In a letter sent to DHS Secretary Janet Napolitano, several members of the House Committee on Homeland Security demanded details on the DHS' procedures and guidelines for redacting sensitive documents. The lawmakers also wanted the DHS to verify the security of any other redacted documents containing sensitive information that might be available online.

The TSA incident is the second time this week that an organization found itself in trouble over problems stemming from improper redaction. The other incident involved HSBC Bank, which blamed a bug in its imaging software for the inadvertent exposure of sensitive data on some of its customers going through bankruptcy proceedings. The bank claimed that information it had redacted from electronically filed Chapter 13 bankruptcy proof-of-claim forms had become viewable as as result of the undisclosed bug.

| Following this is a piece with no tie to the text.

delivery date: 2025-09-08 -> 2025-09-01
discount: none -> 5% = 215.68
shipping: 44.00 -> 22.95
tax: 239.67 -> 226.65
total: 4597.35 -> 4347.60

Such incidents highlight the havoc that can result from improper electronic redaction, analysts said. Earlier this year, Facebook found itself in the middle of an embarrassing situation after an Associated Press reporter reversed redacted court testimony showing Facebook's estimates of its market value to be substantially lower than what it was claiming publicly.

In May 2005, the Pentagon posted a report on its Web site containing information that it believed had been blacked out about the name of a U.S. soldier who shot and killed an Italian secret service agent in Iraq.

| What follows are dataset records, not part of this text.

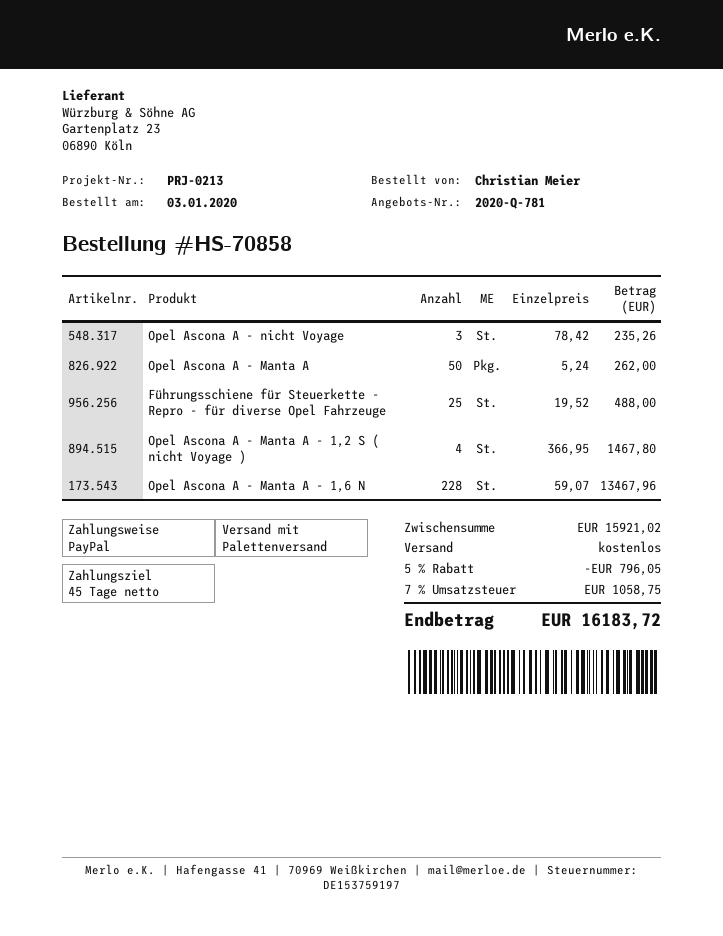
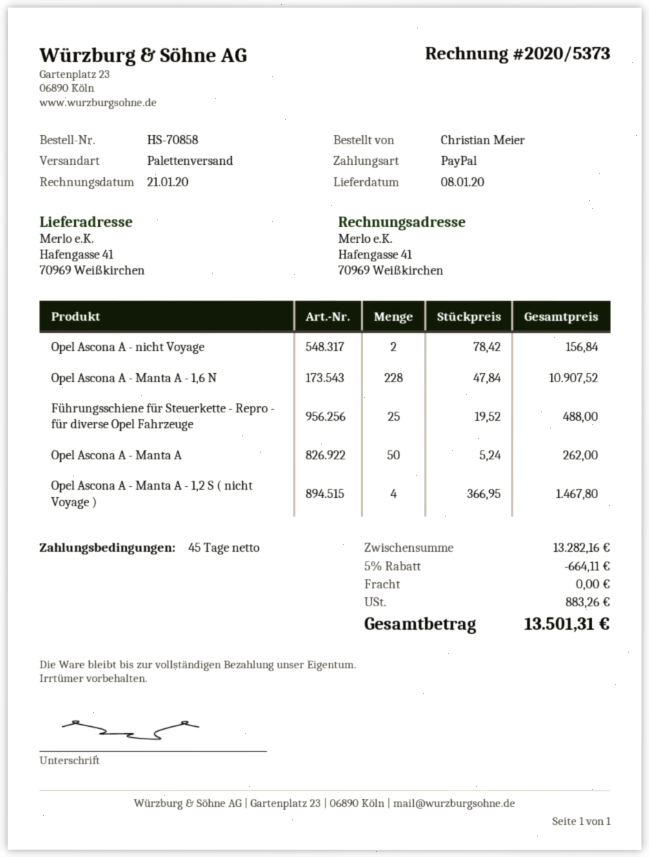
Opel Ascona A - nicht Voyage: 3 x 78.42 = 235.26 -> 2 x 78.42 = 156.84
Opel Ascona A - Manta A - 1,6 N: 228 x 59.07 = 13467.96 -> 228 x 47.84 = 10907.52
subtotal: 15921.02 -> 13282.16
discount: 5% = 796.05 -> 5% = 664.11
tax: 1058.75 -> 883.26
total: 16183.72 -> 13501.31

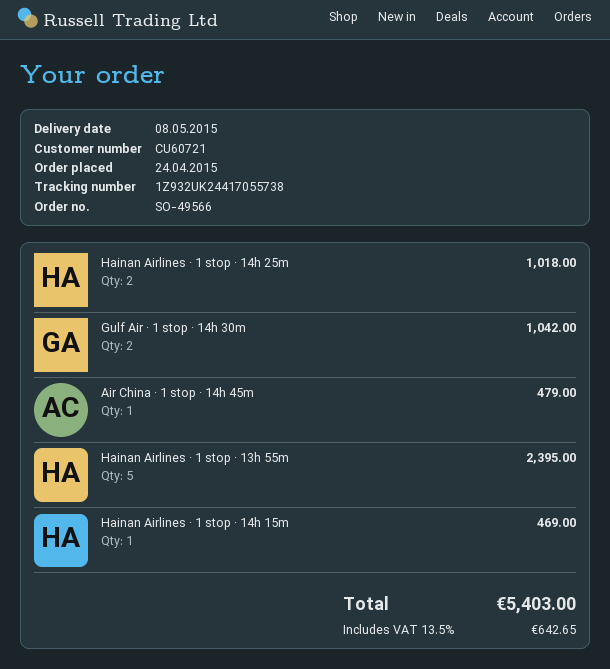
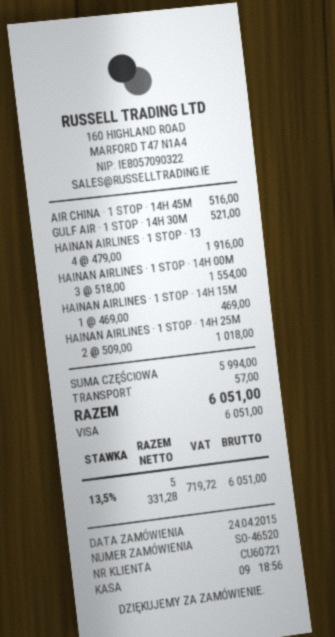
order number: SO-49566 -> SO-46520
Gulf Air · 1 stop · 14h 30m: 2 for 1042.00 -> 1 for 521.00
Air China · 1 stop · 14h 45m: 1 for 479.00 -> 1 for 516.00
Hainan Airlines · 1 stop · 13h 55m: 5 for 2395.00 -> 4 for 1916.00
HAINAN AIRLINES · 1 STOP · 14H 00M: none -> 3 for 1554.00
shipping: none -> 57.00
tax: 13.5% = 642.65 -> 13.5% = 719.72
total: 5403.00 -> 6051.00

The lapses often result from a very simple misunderstanding of how electronic redaction works, said Barry Murphy, an analyst with Murphy Insights, a Boston-based consultancy specializing in e-discovery, records management, and content archiving. "If I put a lot of black magic marker on paper I am actually covering the data so that it is redacted," Murphy said. "In the digital world that is not true."

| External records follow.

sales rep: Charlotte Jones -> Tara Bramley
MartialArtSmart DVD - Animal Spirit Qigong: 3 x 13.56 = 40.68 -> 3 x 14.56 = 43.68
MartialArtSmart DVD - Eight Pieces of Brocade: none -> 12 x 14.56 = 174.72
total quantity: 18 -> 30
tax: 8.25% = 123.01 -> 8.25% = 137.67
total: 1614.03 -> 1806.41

Obscuring portions of text in a word processor by placing black boxes over it, for instance, does nothing to redact it, Murphy said. The text may not be viewable, but it still can be indexed, making it still very searchable and easily retrieved by copying and pasting the blacked-out portion to another document, he said.

Another common mistake that companies tend to make is to overlook the metadata or the hidden information and revision histories that are often automatically embedded in Microsoft Word documents and in PDF files, he said. Blacking out text or even cutting it out does not get rid of this metadata. The only way to ensure that sensitive data is not simply visually hidden or made illegible is to actually remove it using redaction tools, he said.

One company that got burned this way in 2005 was drug giant Merck & Co., which had deleted information linking the drug Vioxx to an increased risk of heart disease from a document it submitted to a publisher. The deleted information was included in metadata embedded in the document and was later recovered.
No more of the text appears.